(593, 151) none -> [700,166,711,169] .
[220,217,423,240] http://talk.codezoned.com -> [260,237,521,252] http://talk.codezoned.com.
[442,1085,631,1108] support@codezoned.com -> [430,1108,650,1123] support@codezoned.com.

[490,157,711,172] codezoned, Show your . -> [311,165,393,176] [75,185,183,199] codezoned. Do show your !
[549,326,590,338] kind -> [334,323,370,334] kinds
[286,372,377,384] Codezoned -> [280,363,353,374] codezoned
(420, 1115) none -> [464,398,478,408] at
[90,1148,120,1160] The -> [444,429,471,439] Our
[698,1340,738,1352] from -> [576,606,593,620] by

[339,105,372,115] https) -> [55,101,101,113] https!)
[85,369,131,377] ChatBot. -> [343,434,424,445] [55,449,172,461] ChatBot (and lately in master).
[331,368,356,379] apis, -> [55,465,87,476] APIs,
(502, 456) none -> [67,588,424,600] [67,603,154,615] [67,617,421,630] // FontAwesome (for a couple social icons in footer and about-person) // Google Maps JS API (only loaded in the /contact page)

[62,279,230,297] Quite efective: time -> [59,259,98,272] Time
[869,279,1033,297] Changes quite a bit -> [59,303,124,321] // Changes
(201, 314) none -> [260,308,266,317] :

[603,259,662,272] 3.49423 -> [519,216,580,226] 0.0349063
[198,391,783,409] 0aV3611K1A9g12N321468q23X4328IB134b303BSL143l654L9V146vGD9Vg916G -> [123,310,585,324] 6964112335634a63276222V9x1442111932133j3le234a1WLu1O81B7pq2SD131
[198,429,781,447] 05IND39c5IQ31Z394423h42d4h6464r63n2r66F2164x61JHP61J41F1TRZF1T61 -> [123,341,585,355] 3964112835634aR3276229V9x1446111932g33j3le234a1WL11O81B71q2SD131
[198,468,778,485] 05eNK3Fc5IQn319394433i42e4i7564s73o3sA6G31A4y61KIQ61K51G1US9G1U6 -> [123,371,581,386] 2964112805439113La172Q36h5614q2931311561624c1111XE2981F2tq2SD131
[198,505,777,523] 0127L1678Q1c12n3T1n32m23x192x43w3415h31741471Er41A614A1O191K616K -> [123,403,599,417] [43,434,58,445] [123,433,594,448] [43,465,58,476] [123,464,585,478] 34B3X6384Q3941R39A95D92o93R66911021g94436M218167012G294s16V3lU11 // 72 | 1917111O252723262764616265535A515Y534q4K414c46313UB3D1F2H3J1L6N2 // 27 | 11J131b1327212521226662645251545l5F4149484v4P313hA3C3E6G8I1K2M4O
- - - - -
* [Instructions for the task]: Transcribe the data in full, keeping every detail.

* [Task answer]:
(593, 151) none -> [700,166,711,169] .
[220,217,423,240] http://talk.codezoned.com -> [260,237,521,252] http://talk.codezoned.com.
[442,1085,631,1108] support@codezoned.com -> [430,1108,650,1123] support@codezoned.com.

[490,157,711,172] codezoned, Show your . -> [311,165,393,176] [75,185,183,199] codezoned. Do show your !
[549,326,590,338] kind -> [334,323,370,334] kinds
[286,372,377,384] Codezoned -> [280,363,353,374] codezoned
(420, 1115) none -> [464,398,478,408] at
[90,1148,120,1160] The -> [444,429,471,439] Our
[698,1340,738,1352] from -> [576,606,593,620] by

[339,105,372,115] https) -> [55,101,101,113] https!)
[85,369,131,377] ChatBot. -> [343,434,424,445] [55,449,172,461] ChatBot (and lately in master).
[331,368,356,379] apis, -> [55,465,87,476] APIs,
(502, 456) none -> [67,588,424,600] [67,603,154,615] [67,617,421,630] // FontAwesome (for a couple social icons in footer and about-person) // Google Maps JS API (only loaded in the /contact page)

[62,279,230,297] Quite efective: time -> [59,259,98,272] Time
[869,279,1033,297] Changes quite a bit -> [59,303,124,321] // Changes
(201, 314) none -> [260,308,266,317] :

[603,259,662,272] 3.49423 -> [519,216,580,226] 0.0349063
[198,391,783,409] 0aV3611K1A9g12N321468q23X4328IB134b303BSL143l654L9V146vGD9Vg916G -> [123,310,585,324] 6964112335634a63276222V9x1442111932133j3le234a1WLu1O81B7pq2SD131
[198,429,781,447] 05IND39c5IQ31Z394423h42d4h6464r63n2r66F2164x61JHP61J41F1TRZF1T61 -> [123,341,585,355] 3964112835634aR3276229V9x1446111932g33j3le234a1WL11O81B71q2SD131
[198,468,778,485] 05eNK3Fc5IQn319394433i42e4i7564s73o3sA6G31A4y61KIQ61K51G1US9G1U6 -> [123,371,581,386] 2964112805439113La172Q36h5614q2931311561624c1111XE2981F2tq2SD131
[198,505,777,523] 0127L1678Q1c12n3T1n32m23x192x43w3415h31741471Er41A614A1O191K616K -> [123,403,599,417] [43,434,58,445] [123,433,594,448] [43,465,58,476] [123,464,585,478] 34B3X6384Q3941R39A95D92o93R66911021g94436M218167012G294s16V3lU11 // 72 | 1917111O252723262764616265535A515Y534q4K414c46313UB3D1F2H3J1L6N2 // 27 | 11J131b1327212521226662645251545l5F4149484v4P313hA3C3E6G8I1K2M4O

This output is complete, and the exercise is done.